A central part of the album is Variations sur un Noël (1922) by Rouen native Dupré (1886-1971), considered by Ffinch perhaps the most significant figure in the evolution of the organ and the music written for it in the twentieth century (Dupré studied with Guilmant in 1898 before being accepted into the Paris Conservatoire four years later). Based on the traditional French Christmas carol “Noël nouvelet,” the eleven-part work dazzles with imagination and invention. After the solemn theme’s introduced, the compact (most under a minute) variations explore a multitude of styles, textures, and moods, from buoyant, lyrical, and mischievous to stately, brooding, and dignified. Interestingly, the longest movement is its final one, the florid toccata “Fugato” explosive in its animated declamations.

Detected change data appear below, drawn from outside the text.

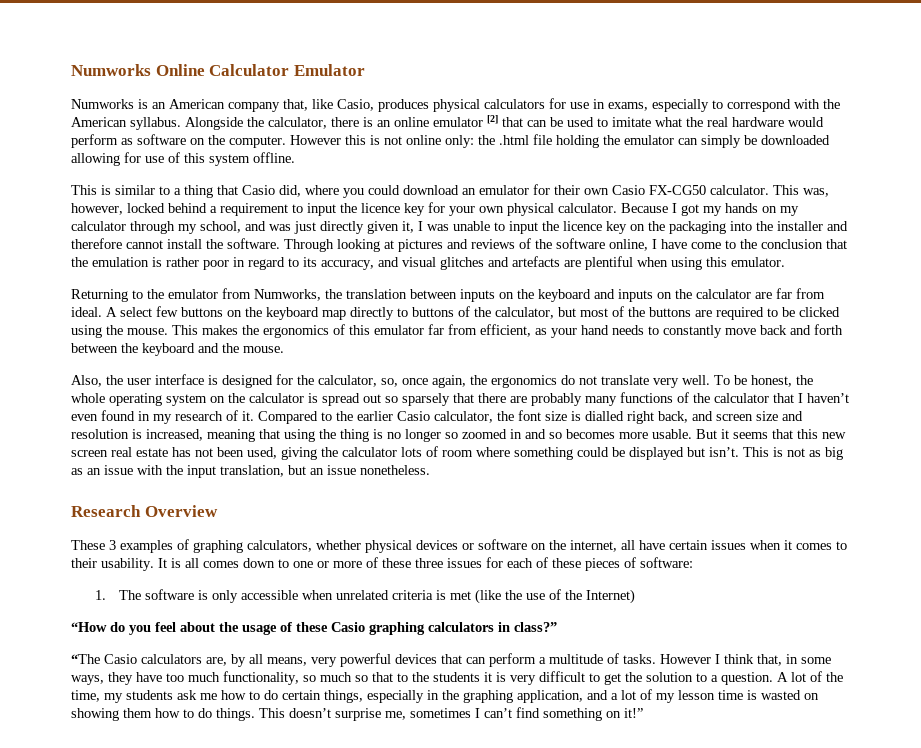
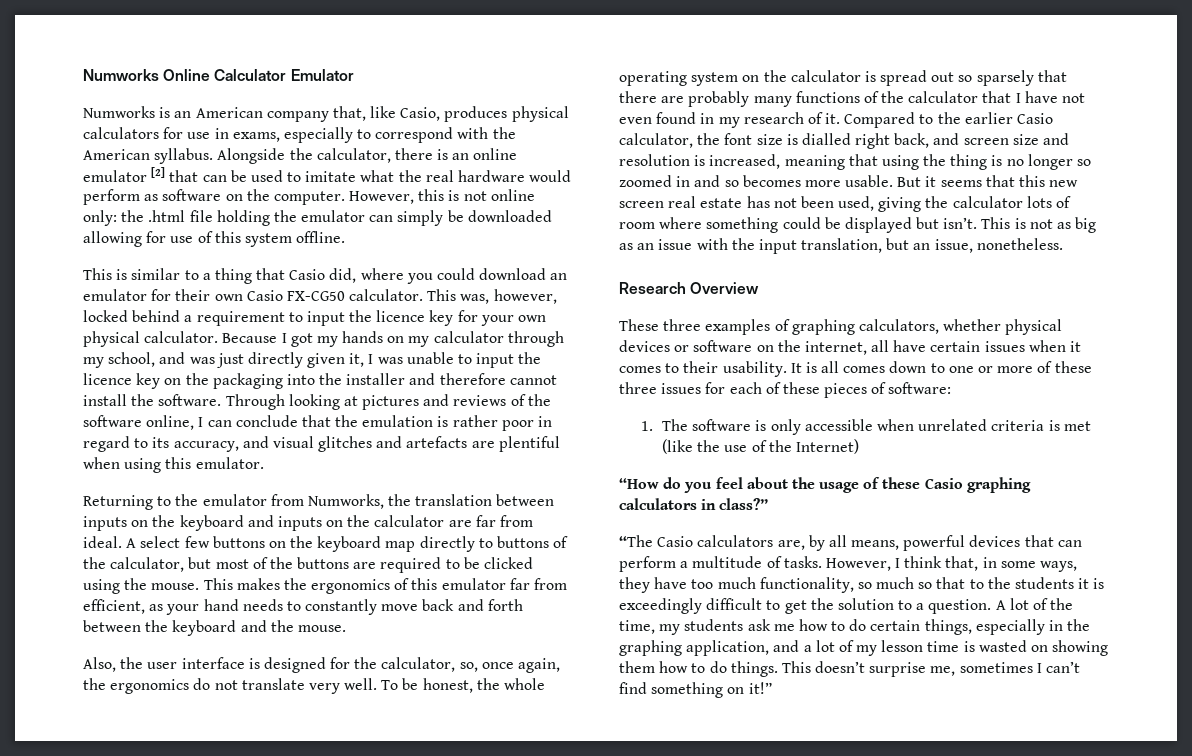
- However this is not online only: the .html file holding the emulator can simply be downloaded allowing for use of this system offline.
+ However, this is not online only: the .html file holding the emulator can simply be downloaded allowing for use of this system offline.
- Through looking at pictures and reviews of the software online, I have come to the conclusion that the emulation is rather poor in regard to its accuracy, and visual glitches and artefacts are plentiful when using this emulator.
+ Through looking at pictures and reviews of the software online, I can conclude that the emulation is rather poor in regard to its accuracy, and visual glitches and artefacts are plentiful when using this emulator.
- To be honest, the whole operating system on the calculator is spread out so sparsely that there are probably many functions of the calculator that I haven’t even found in my research of it.
+ To be honest, the whole operating system on the calculator is spread out so sparsely that there are probably many functions of the calculator that I have not even found in my research of it.
- This is not as big as an issue with the input translation, but an issue nonetheless.
+ This is not as big as an issue with the input translation, but an issue, nonetheless.
- These 3 examples of graphing calculators, whether physical devices or software on the internet, all have certain issues when it comes to their usability.
+ These three examples of graphing calculators, whether physical devices or software on the internet, all have certain issues when it comes to their usability.
- “The Casio calculators are, by all means, very powerful devices that can perform a multitude of tasks.
+ “The Casio calculators are, by all means, powerful devices that can perform a multitude of tasks.
- However I think that, in some ways, they have too much functionality, so much so that to the students it is very difficult to get the solution to a question.
+ However, I think that, in some ways, they have too much functionality, so much so that to the students it is exceedingly difficult to get the solution to a question.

Ffinch’s arrangement of the dramatic, chorale-inspired “Epilogue” (1841) from Fanny Mendelssohn’s Das Jahr is a fitting inclusion, given its depiction of the stroke of midnight on New Year’s Eve. With an organ treatment of Coldplay’s “Paradise” having appeared on Parallels, the presence of Bowie’s song doesn’t register as a total surprise, and “Life on Mars?” is so melodically rich that it sustains the transition to Ffinch’s organ arrangement magnificently. He hews closely to Bowie’s Hunky Doryoriginal, yet also ensures the version establishes its own stirring identity. Closing out the album are two settings by Marcel Lanquetuit, who was professor of organ and improvisation at the Music Conservatoire of Rouen. The charming “Intermezzo” (1923) is welcome for making its first appearance on disc in forty-four years, whereas the fiery “Toccata” (1927) anticipates its centenary by its inclusion in the set-list.
In replicating to some degree the programming concept of Parallels, Expectations suggests Ffinch has settled into a format that satisfies him artistically and satisfies listeners too. It’ll therefore be fascinating to see what mix of traditional and non-traditional material he chooses for what will be his fourth solo release. For now, the music on his third offers no shortage of rewards.